• **Data entries**:
----

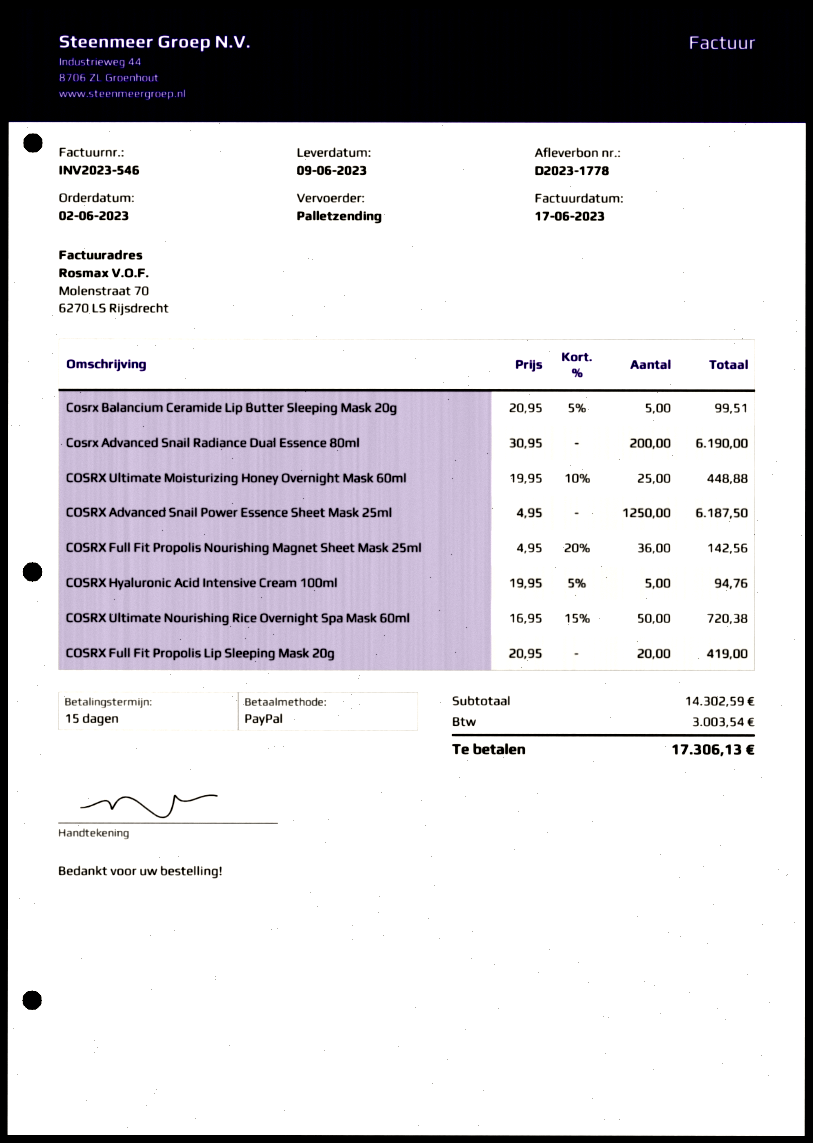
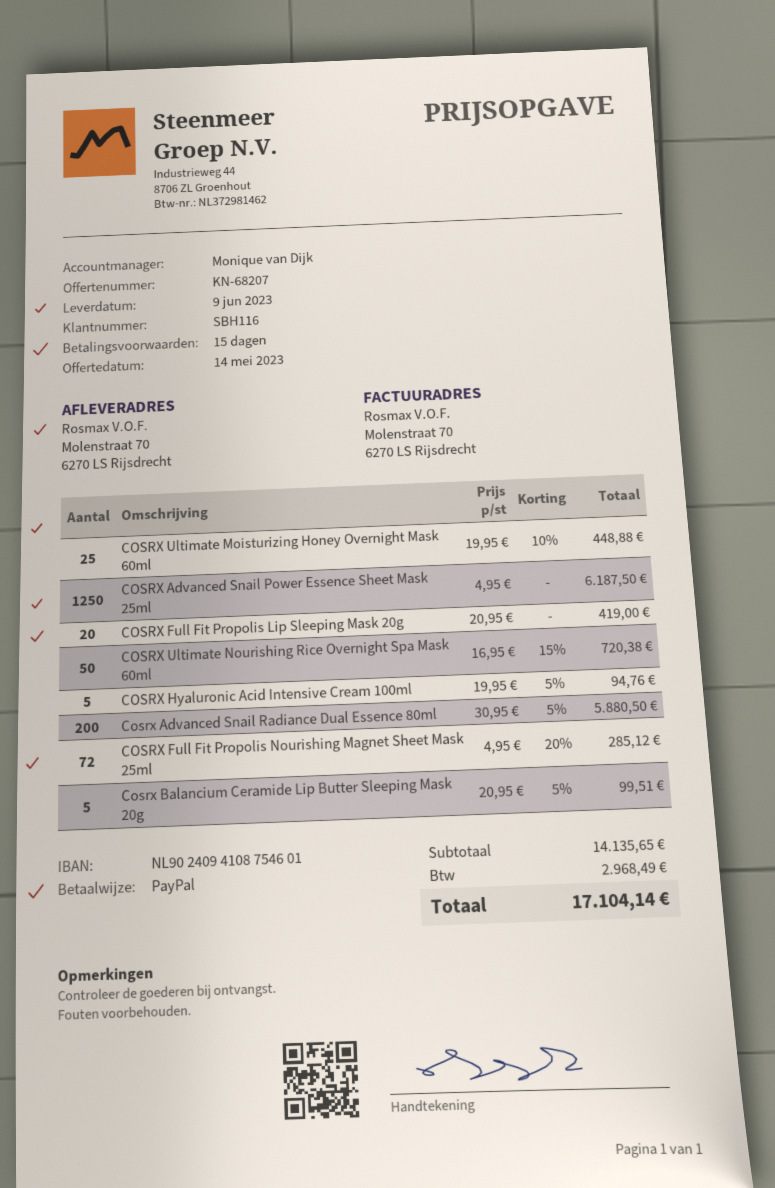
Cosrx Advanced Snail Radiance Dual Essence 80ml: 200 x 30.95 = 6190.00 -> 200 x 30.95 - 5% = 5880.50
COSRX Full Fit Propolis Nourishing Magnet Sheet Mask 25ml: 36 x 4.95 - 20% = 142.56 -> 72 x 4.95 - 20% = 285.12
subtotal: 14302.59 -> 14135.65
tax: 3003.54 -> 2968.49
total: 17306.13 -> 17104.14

----

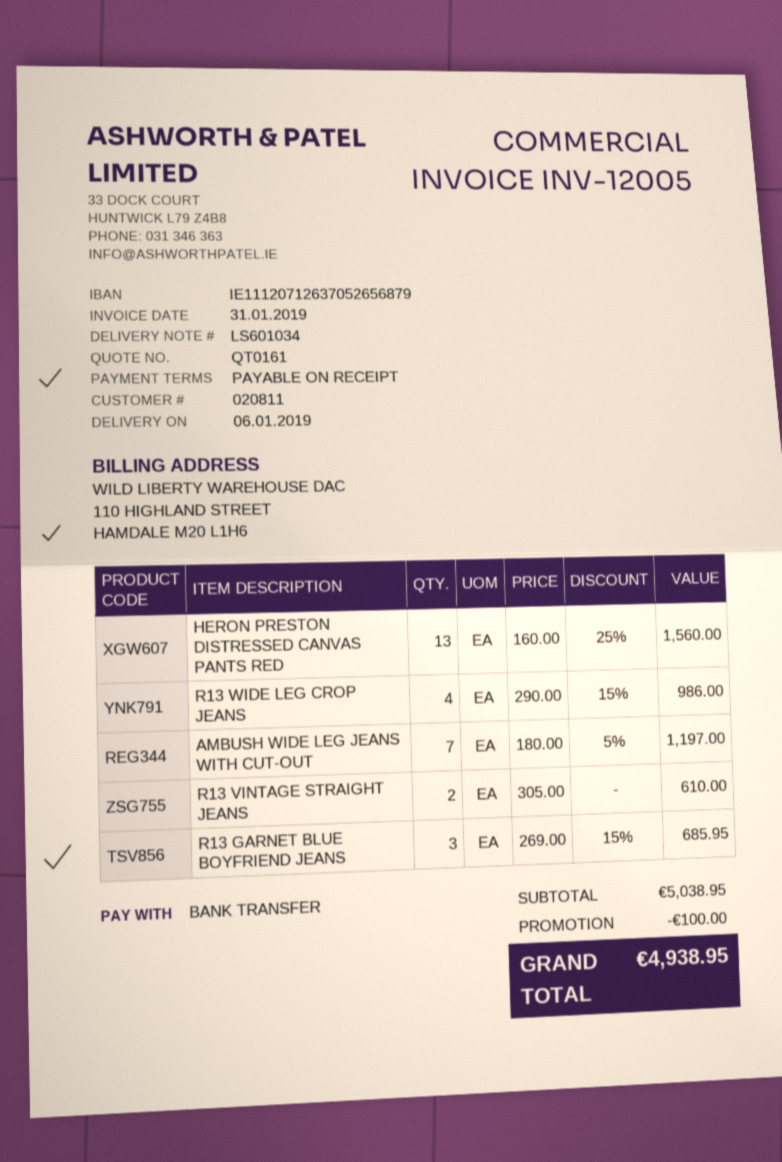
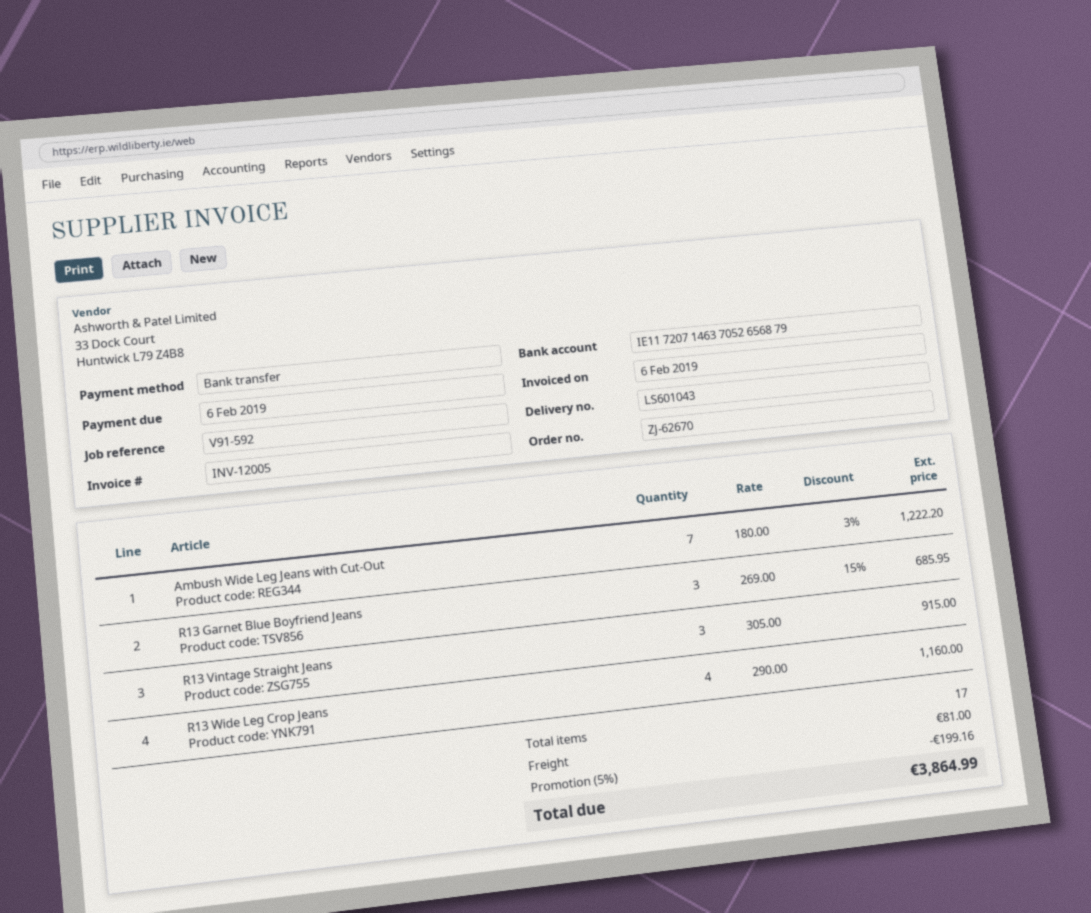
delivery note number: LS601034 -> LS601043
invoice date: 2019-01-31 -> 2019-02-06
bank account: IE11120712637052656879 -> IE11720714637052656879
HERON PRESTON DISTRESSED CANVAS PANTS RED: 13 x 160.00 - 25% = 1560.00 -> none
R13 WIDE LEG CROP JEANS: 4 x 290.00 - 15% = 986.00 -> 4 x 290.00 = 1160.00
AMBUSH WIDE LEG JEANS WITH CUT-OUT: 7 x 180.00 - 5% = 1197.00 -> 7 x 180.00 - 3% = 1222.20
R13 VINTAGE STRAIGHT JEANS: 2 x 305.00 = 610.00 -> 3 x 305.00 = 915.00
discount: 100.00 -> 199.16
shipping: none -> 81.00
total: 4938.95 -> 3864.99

----

• **Problem requirements**: Write down exactly the span of lines above from the one containing "invoice date: 2019-01-31 -> 2019-02-06" to the one containing "total: 4938.95 -> 3864.99", both ends included.

• **The answer**:
invoice date: 2019-01-31 -> 2019-02-06
bank account: IE11120712637052656879 -> IE11720714637052656879
HERON PRESTON DISTRESSED CANVAS PANTS RED: 13 x 160.00 - 25% = 1560.00 -> none
R13 WIDE LEG CROP JEANS: 4 x 290.00 - 15% = 986.00 -> 4 x 290.00 = 1160.00
AMBUSH WIDE LEG JEANS WITH CUT-OUT: 7 x 180.00 - 5% = 1197.00 -> 7 x 180.00 - 3% = 1222.20
R13 VINTAGE STRAIGHT JEANS: 2 x 305.00 = 610.00 -> 3 x 305.00 = 915.00
discount: 100.00 -> 199.16
shipping: none -> 81.00
total: 4938.95 -> 3864.99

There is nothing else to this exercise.